Start of Block

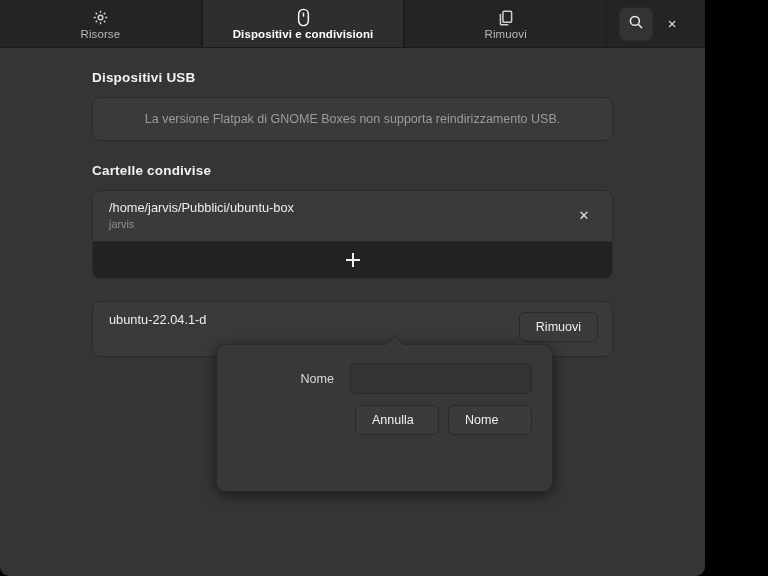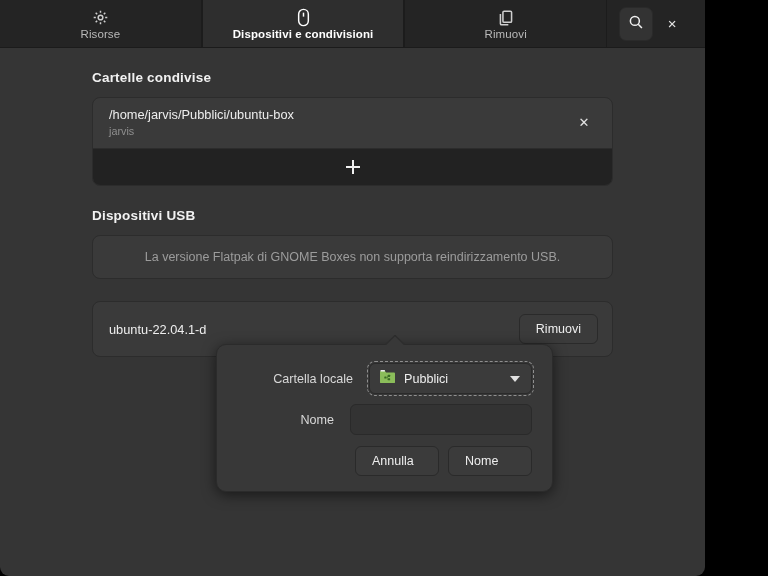--- a/index.html
+++ b/index.html
@@ -341,6 +341,13 @@
   <div id="content">
 
     <div class="section">
+      <div class="section-title">Dispositivi USB</div>
+      <div class="card">
+        <div class="notice-row">La versione Flatpak di GNOME Boxes non supporta reindirizzamento USB.</div>
+      </div>
+    </div>
+
+    <div class="section">
       <div class="section-title">Cartelle condivise</div>
       <div class="card">
         <div class="folder-row">
@@ -353,13 +360,6 @@
         <div class="add-row">
           <span class="plus"></span>
         </div>
-      </div>
-    </div>
-
-    <div class="section">
-      <div class="section-title">Dispositivi USB</div>
-      <div class="card">
-        <div class="notice-row">La versione Flatpak di GNOME Boxes non supporta reindirizzamento USB.</div>
       </div>
     </div>
 

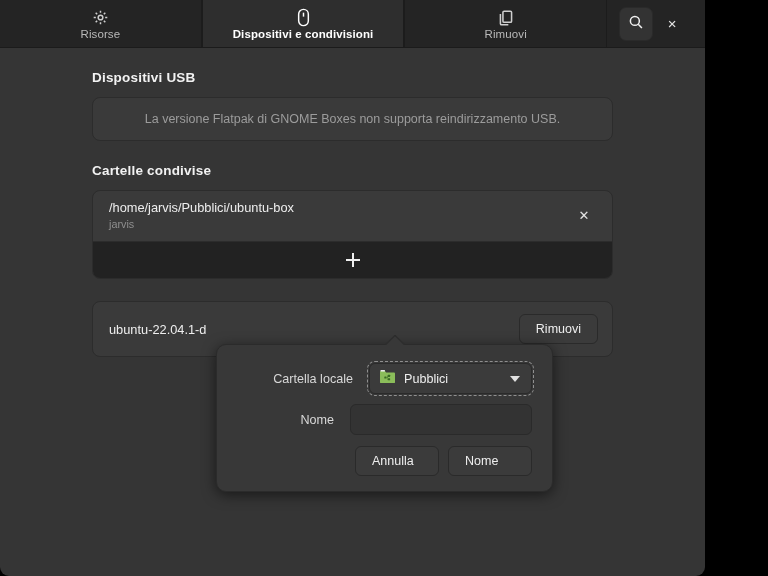--- a/index.html
+++ b/index.html
@@ -175,7 +175,7 @@
 
   .cd-row {
     display: flex;
-    align-items: center;
+    align-items: flex-start;
     padding: 10px 14px 10px 16px;
     min-height: 54px;
   }

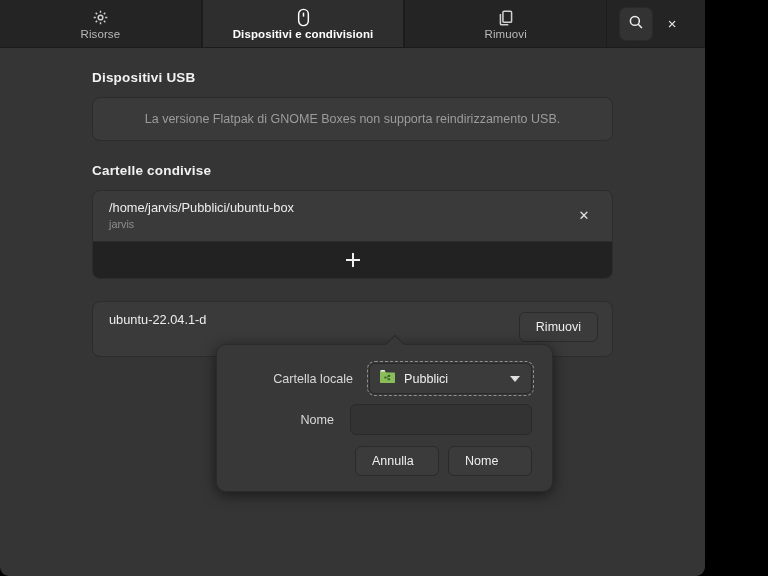--- a/index.html
+++ b/index.html
@@ -375,25 +375,6 @@
     <div id="popover">
       <div id="popover-arrow"></div>
 
-      <div class="form-row">
-        <div class="form-label">Cartella locale</div>
-        <div class="combo">
-          <span>
-            <svg width="17" height="15" viewBox="0 0 18 16">
-              <path d="M1 3.2a1 1 0 0 1 1-1h4.2l1.4 1.5H16a1 1 0 0 1 1 1V14a1 1 0 0 1-1 1H2a1 1 0 0 1-1-1z" fill="#8bbd5a"></path>
-              <path d="M1.6 1.1h4.6v1.6H1.6z" fill="#f0f0f0"></path>
-              <g fill="#3a6a24">
-                <rect x="9.3" y="6.2" width="2.5" height="2.2" rx=".4"></rect>
-                <rect x="9.3" y="9.8" width="2.5" height="2.2" rx=".4"></rect>
-                <rect x="5.6" y="8" width="2.4" height="2.2" rx=".4"></rect>
-                <path d="M8.1 9.0h1.2v.5H8.1zM8.1 7.4h1.2v1.8h-.55V7.4zM8.1 10.0h1.2v1.2h-.55v-1.2z"></path>
-              </g>
-            </svg>
-          </span>
-          <span class="combo-label">Pubblici</span>
-          <span class="caret"></span>
-        </div>
-      </div>
 
       <div class="form-row">
         <div class="form-label">Nome</div>

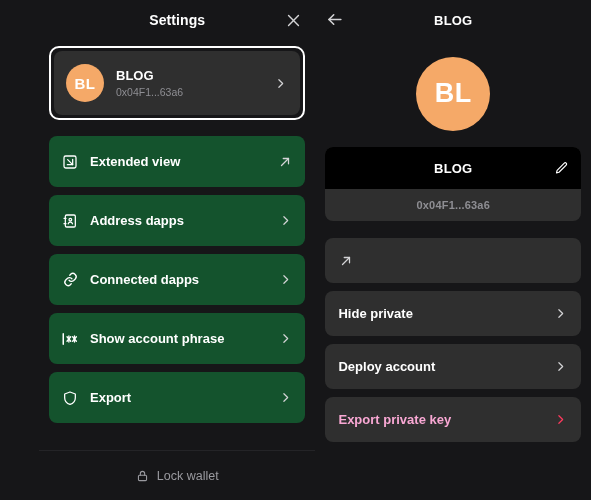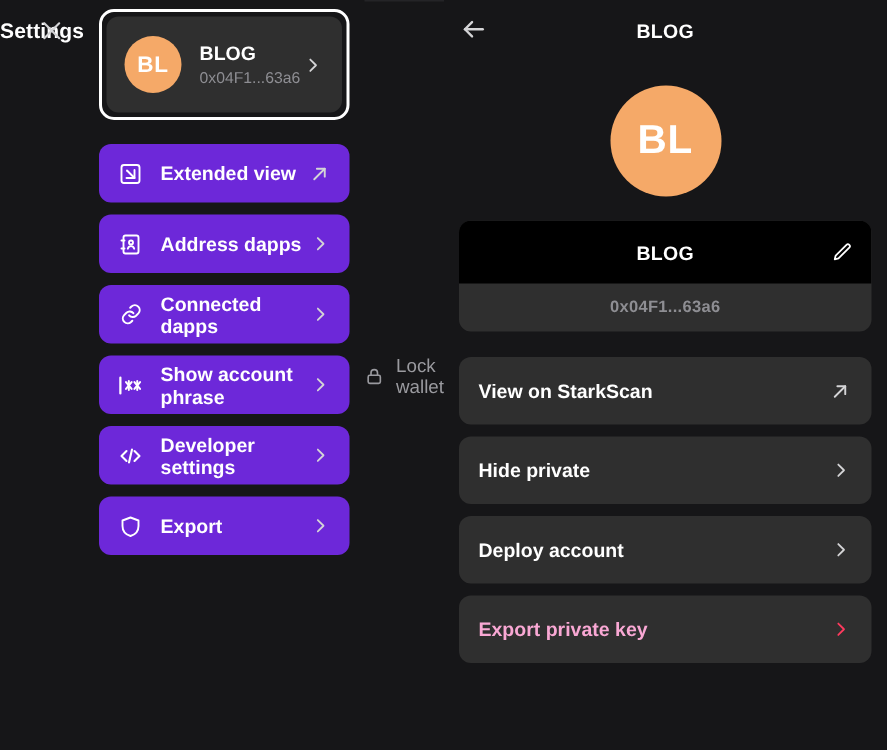--- a/index.html
+++ b/index.html
@@ -27,7 +27,8 @@
     height: 500px;
     background: #161618;
     display: flex;
-    flex-direction: row;
+    flex-direction: column;
+    margin-left: 39px;
   }
 
   .left-header {

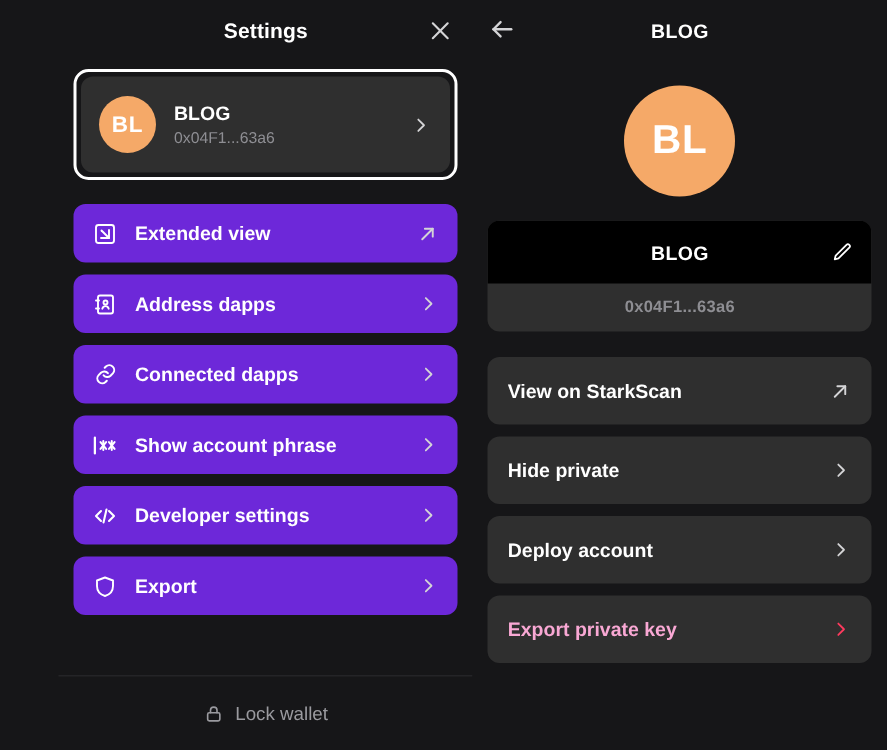--- a/index.html
+++ b/index.html
@@ -114,9 +114,9 @@
   .menu-list { display: flex; flex-direction: column; gap: 8px; }
 
   .menu-item {
-    background: #6d28d9;
+    background: #14532d;
     border-radius: 8px;
-    height: 39px;
+    height: 51px;
     display: flex;
     align-items: center;
     padding: 0 12px;

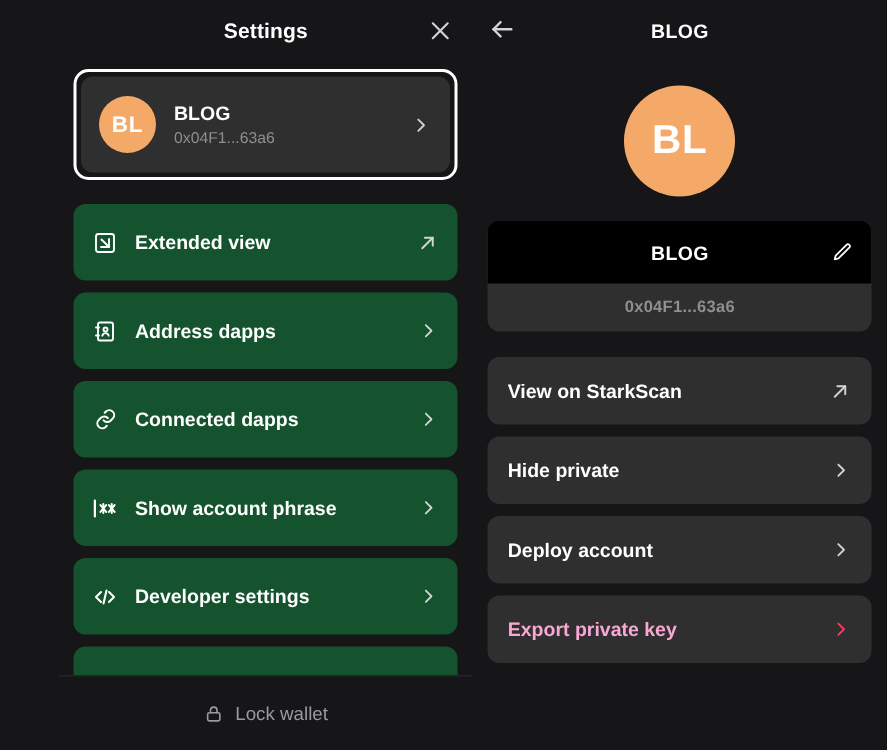--- a/index.html
+++ b/index.html
@@ -490,7 +490,6 @@
       <div class="action-list">
 
         <div class="action-item">
-          <span class="action-label">View on StarkScan</span>
           <span class="action-arrow">
             <svg width="14" height="14" viewBox="0 0 24 24" fill="none" stroke="currentColor" stroke-width="2.2" stroke-linecap="round" stroke-linejoin="round">
                 <line x1="6" y1="18" x2="18" y2="6"></line>

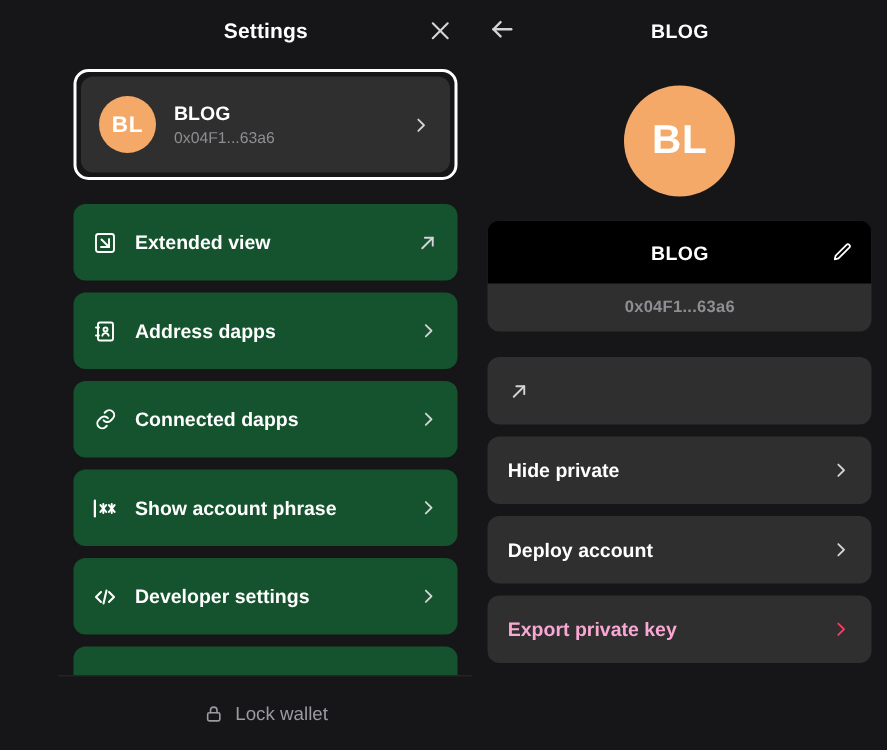--- a/index.html
+++ b/index.html
@@ -410,21 +410,6 @@
           </span>
         </div>
 
-        <div class="menu-item">
-          <span class="menu-icon">
-            <svg width="18" height="16" viewBox="0 0 24 24" fill="none" stroke="currentColor" stroke-width="2.1" stroke-linecap="round" stroke-linejoin="round">
-              <polyline points="8 7 3 12 8 17"></polyline>
-                <polyline points="16 7 21 12 16 17"></polyline>
-                <line x1="13.5" y1="5.5" x2="10.5" y2="18.5"></line>
-            </svg>
-          </span>
-          <span class="menu-label">Developer settings</span>
-          <span class="menu-arrow">
-            <svg width="13" height="13" viewBox="0 0 24 24" fill="none" stroke="currentColor" stroke-width="2.2" stroke-linecap="round" stroke-linejoin="round">
-                <polyline points="9 5 16 12 9 19"></polyline>
-              </svg>
-          </span>
-        </div>
 
         <div class="menu-item">
           <span class="menu-icon">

End of Block

→ **Your goal**
Your answer should consist of the lines from the material that contain "items".

→ **Response below**
-    align-items: center;
+    align-items: flex-start;
     align-items: center;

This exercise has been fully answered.